77% of people aged 18 to 24 responded “yes” when asked, “When nothing is occupying my attention, the first thing I do is reach for my phone,” compared with only 10% of those over the age of 65
I. From A Certain Point Of View
I was born in 1981, which puts me squarely in a micro-generation sometimes labelled ‘Xennials’. We have all the sarcastic irony and anti-corporate cynicism of Gen X, packaged up next to some of the squishier emotionality of Millennials. (But just the good parts of each.) But the key, defining characteristic of a Xennial, is that they had a pre-internet childhood, and then watched the advent of the social web (and later, social media) happen during their adulthood.

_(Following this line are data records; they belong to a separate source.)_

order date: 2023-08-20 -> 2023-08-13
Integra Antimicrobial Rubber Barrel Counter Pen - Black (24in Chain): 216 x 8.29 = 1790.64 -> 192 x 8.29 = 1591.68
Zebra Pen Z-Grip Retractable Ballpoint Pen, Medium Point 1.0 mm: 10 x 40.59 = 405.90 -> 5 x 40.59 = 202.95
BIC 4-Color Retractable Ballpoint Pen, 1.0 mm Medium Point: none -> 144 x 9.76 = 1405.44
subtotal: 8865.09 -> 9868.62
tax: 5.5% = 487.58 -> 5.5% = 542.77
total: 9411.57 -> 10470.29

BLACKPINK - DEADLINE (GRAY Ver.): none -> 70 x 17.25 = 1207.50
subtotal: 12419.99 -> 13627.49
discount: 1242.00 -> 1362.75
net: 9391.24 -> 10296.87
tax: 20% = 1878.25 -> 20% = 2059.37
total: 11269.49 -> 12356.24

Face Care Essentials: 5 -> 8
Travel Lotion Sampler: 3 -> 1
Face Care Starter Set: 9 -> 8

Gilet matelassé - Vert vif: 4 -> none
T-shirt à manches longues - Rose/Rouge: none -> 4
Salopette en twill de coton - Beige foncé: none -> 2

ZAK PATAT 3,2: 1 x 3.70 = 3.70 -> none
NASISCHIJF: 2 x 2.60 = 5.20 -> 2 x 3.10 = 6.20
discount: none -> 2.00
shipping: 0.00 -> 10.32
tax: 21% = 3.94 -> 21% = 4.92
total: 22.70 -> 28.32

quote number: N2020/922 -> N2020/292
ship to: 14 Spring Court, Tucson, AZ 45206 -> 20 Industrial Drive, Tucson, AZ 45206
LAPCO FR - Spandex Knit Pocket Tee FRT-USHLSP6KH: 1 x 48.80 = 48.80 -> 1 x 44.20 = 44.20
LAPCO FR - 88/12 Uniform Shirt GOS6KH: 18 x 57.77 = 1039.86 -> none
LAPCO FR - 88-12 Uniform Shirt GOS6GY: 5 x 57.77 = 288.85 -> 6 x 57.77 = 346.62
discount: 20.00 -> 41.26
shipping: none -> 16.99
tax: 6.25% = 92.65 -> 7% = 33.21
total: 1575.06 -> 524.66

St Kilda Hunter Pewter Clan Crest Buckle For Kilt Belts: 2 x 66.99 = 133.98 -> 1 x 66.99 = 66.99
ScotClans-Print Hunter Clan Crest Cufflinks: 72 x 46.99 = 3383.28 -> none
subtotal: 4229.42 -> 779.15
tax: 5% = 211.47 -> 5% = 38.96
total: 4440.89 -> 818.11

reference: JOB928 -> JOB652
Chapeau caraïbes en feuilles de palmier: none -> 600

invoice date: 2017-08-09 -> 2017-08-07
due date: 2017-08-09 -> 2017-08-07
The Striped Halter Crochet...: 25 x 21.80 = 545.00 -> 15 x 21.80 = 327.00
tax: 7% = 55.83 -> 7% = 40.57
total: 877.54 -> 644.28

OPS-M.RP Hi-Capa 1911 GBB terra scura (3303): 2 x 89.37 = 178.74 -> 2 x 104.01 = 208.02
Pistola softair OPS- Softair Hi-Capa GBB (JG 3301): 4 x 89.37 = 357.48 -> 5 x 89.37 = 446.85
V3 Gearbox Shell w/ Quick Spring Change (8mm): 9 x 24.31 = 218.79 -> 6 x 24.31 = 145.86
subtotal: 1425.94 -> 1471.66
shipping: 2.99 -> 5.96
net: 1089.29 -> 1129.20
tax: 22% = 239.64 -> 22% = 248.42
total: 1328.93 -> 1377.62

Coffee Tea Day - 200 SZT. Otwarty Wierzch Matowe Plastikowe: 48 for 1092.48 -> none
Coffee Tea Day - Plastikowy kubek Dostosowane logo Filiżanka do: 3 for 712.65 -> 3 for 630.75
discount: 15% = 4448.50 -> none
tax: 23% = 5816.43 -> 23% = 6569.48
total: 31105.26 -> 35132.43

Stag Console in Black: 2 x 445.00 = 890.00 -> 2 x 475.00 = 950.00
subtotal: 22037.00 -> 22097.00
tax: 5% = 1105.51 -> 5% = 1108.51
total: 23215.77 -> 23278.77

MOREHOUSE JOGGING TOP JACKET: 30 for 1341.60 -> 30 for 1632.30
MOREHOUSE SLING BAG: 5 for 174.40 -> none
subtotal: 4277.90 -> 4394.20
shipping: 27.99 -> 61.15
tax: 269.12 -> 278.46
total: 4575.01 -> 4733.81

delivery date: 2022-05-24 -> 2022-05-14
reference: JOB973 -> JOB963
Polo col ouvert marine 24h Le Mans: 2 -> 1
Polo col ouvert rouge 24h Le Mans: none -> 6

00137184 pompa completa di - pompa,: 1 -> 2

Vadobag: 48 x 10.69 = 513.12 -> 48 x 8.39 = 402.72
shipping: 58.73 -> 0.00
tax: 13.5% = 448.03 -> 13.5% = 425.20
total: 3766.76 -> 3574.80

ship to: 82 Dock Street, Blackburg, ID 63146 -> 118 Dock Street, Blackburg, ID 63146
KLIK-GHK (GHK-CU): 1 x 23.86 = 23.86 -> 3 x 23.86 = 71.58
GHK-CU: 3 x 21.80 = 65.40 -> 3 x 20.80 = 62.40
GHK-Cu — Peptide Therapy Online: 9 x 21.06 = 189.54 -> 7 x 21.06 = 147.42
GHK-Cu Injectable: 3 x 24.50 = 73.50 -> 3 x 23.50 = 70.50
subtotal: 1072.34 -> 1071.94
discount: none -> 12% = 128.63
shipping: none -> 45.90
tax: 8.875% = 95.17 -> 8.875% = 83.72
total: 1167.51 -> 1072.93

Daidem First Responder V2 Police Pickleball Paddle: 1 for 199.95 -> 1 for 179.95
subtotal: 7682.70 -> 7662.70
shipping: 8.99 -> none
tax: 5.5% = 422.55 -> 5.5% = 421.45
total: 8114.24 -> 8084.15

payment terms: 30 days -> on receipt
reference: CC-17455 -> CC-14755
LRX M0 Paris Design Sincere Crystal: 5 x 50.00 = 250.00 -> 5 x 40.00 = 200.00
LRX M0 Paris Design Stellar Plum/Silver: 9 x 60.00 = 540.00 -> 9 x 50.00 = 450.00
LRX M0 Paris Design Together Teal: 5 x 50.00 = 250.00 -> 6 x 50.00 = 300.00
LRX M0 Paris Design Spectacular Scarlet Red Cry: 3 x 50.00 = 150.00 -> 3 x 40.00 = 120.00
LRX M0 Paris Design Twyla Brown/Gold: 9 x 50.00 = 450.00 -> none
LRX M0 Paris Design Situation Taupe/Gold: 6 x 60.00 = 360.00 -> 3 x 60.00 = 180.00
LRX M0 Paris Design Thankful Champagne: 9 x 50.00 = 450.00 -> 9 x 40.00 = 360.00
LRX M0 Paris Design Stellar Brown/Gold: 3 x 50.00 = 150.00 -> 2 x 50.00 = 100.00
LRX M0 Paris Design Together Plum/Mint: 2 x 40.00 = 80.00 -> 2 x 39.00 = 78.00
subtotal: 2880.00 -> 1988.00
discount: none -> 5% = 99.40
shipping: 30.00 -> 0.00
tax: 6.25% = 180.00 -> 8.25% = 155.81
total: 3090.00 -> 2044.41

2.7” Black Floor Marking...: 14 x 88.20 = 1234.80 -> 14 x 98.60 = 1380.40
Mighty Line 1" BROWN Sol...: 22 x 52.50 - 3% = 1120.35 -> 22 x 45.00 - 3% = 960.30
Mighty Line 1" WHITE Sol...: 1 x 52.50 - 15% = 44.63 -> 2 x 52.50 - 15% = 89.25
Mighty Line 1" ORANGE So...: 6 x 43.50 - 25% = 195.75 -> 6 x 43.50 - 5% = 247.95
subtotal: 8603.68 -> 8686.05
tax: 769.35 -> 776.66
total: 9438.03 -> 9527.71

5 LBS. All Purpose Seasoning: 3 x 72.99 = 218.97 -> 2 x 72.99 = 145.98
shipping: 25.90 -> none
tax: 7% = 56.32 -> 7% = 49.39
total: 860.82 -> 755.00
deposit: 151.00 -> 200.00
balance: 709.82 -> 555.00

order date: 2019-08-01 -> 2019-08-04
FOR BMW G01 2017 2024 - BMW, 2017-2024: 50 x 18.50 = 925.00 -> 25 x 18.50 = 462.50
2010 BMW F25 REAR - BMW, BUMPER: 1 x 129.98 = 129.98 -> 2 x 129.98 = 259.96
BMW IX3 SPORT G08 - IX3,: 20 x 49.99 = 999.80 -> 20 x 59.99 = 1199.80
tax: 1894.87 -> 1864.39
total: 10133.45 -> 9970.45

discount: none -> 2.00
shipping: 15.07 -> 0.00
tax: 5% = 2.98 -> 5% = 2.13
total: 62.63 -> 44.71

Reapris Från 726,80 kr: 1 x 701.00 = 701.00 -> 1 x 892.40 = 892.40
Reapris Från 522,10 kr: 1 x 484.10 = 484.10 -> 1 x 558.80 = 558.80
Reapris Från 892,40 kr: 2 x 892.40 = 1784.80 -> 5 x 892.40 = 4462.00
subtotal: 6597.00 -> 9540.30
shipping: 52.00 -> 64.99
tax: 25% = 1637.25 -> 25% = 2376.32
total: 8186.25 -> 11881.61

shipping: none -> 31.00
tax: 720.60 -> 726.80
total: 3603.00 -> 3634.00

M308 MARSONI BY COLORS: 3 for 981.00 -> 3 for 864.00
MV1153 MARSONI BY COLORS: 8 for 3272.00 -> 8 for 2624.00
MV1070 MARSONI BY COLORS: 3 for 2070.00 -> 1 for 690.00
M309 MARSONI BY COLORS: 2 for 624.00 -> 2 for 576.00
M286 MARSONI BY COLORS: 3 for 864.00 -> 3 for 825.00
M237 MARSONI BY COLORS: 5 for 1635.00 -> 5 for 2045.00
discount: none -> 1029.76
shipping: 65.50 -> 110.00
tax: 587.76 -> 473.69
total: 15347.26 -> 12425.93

This quirk of demographics colours my relationship with technology — and with the social internet in particular — in a thousand small ways, and on a daily basis. Mine was the last generation to grow up in a world without the internet; that is something from which there is no going back. I see it as both a blessing and a curse: a tension that is at the core of my competing feelings of both delight and revulsion towards the modern web.
The way I think of it, engagement with the modern internet is akin to allowing the cog of your mind to marry its teeth with those of another that never stops spinning. Picture it: the internet as a huge, whirring cog — its zillions of little teeth zipping past at great speed. And now picture that other, smaller cog: the one that represents your mind, and everything that goes along with it: your emotions, your attention etc.
Logging on, signing in, scrolling, liking, the ping of notifications, badges bearing numbers affixed to app icons, re-opening an app I only just closed — all of that is the pull of the big cog spinning, and tugging my mind along with it. And the thing is, it doesn’t hurt to marry the cog of your mind to the greater cog of the web. We do it voluntarily, and repeatedly, because we get something from it. As the cog of the mind is turned, it spins up the adrenal gland to do its work, and the hypothalamus, to produce a thousand little squirts of dopamine. It can be enjoyable to have your works activated like this — surely it’s better than the alternative: to pull back from the giddy momentum of the great, turning wheel. That way lies boredom, the much-feared dragon of our age.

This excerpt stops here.